◆ **What is needed**
Exactly and only the lines from the line holding "text-decoration: underline ->" to the end of the records should be reproduced. Leave pictures out.
+++ Information +++
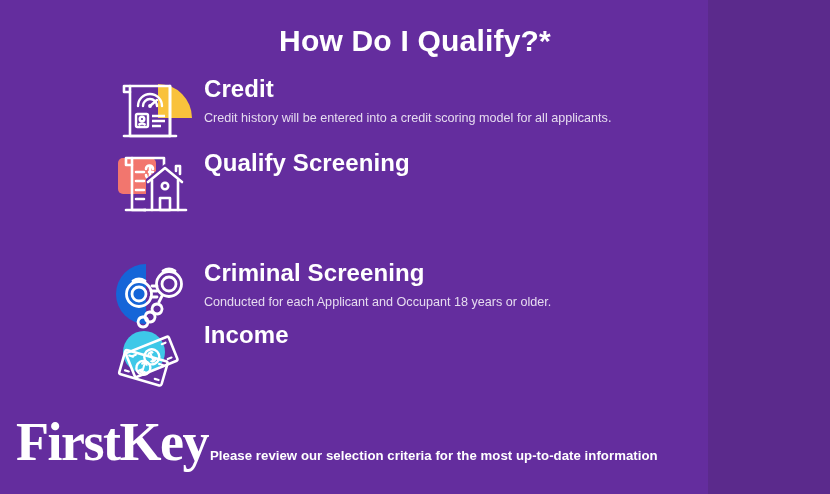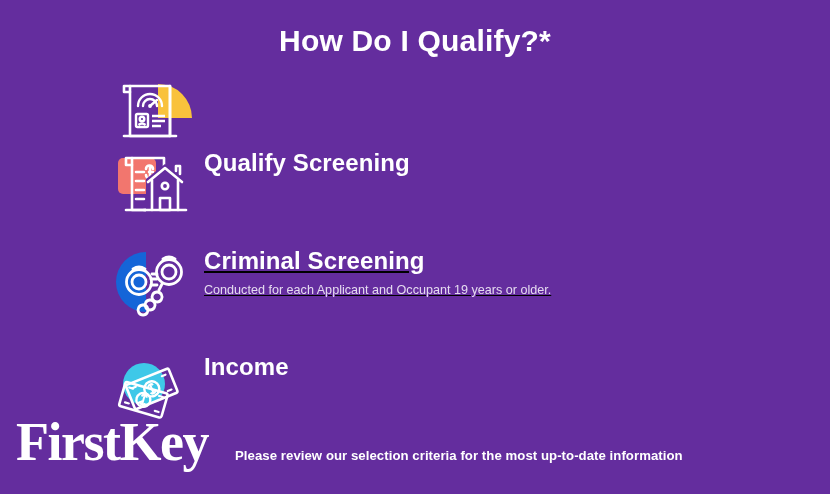"How Do I Qualify?*" #page { width: 830px -> 708px }
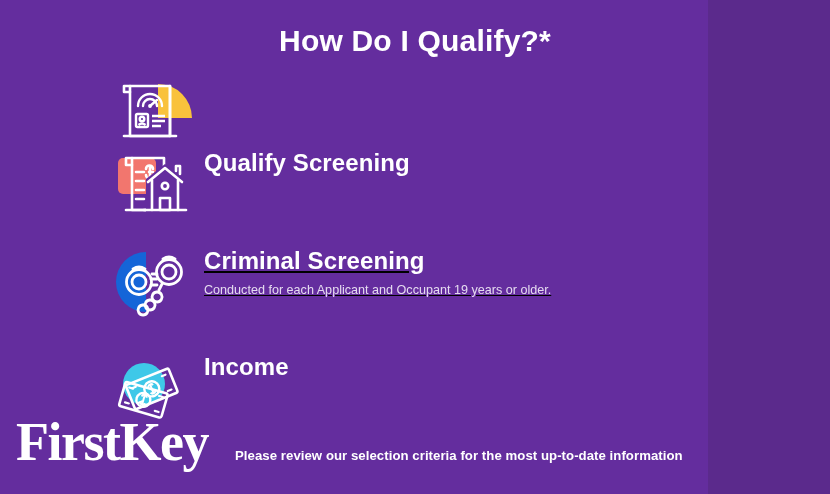"Credit" div.sec-body { html: none -> <div> <div>Credit</div> <p>Credit history will be entered into a credit scoring model for all applicants.</p> </div> }
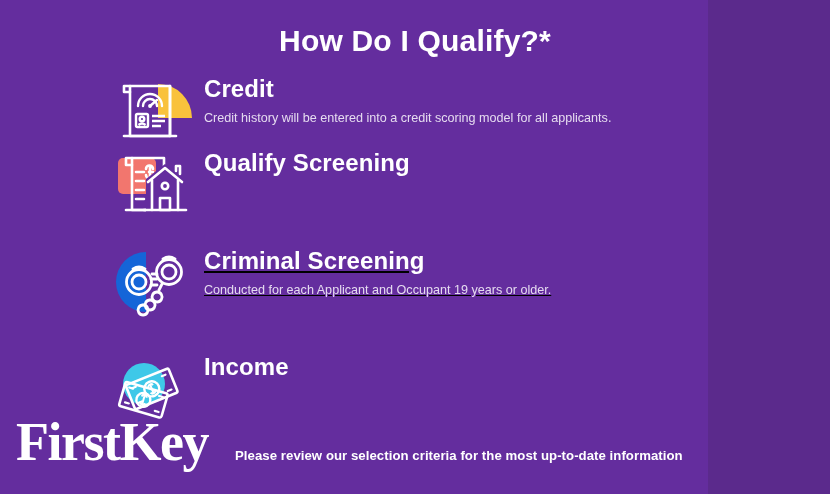"Criminal Screening" .sec-criminal { text-decoration: underline -> none; top: 248px -> 260px }
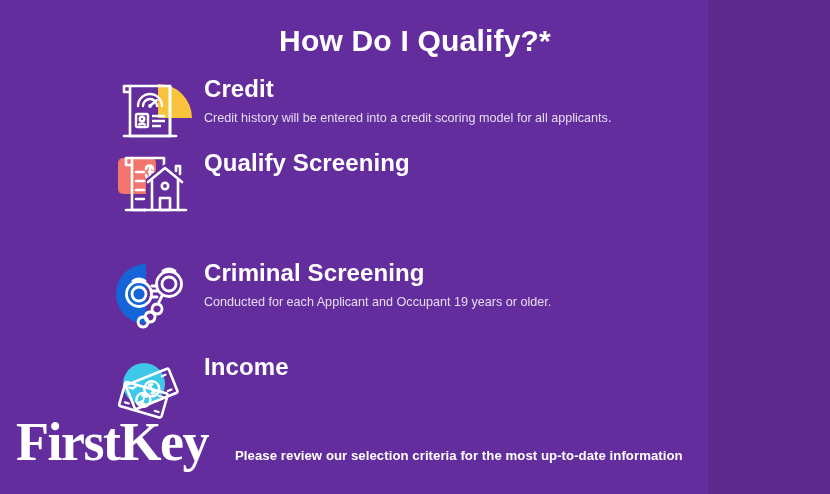"Conducted for each Applicant and" p.sec-text { text: 19 -> 18 }
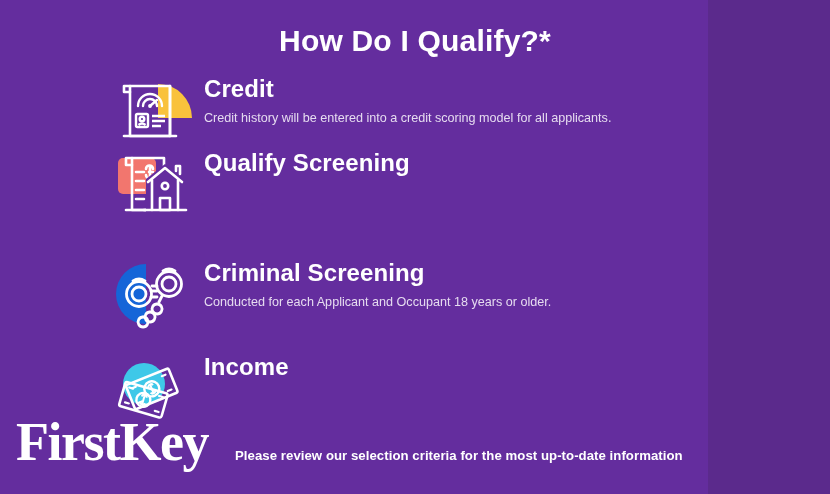"Income" .sec-income { margin-top: 32px -> none }
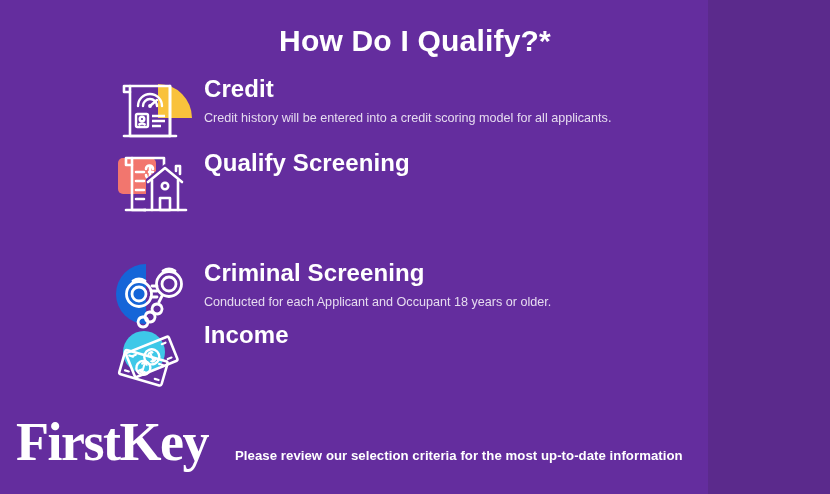"Please review our selection criteria" .footer-note { left: 235px -> 210px }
+++
◆ **Solution to the problem**
"Criminal Screening" .sec-criminal { text-decoration: underline -> none; top: 248px -> 260px }
"Conducted for each Applicant and" p.sec-text { text: 19 -> 18 }
"Income" .sec-income { margin-top: 32px -> none }
"Please review our selection criteria" .footer-note { left: 235px -> 210px }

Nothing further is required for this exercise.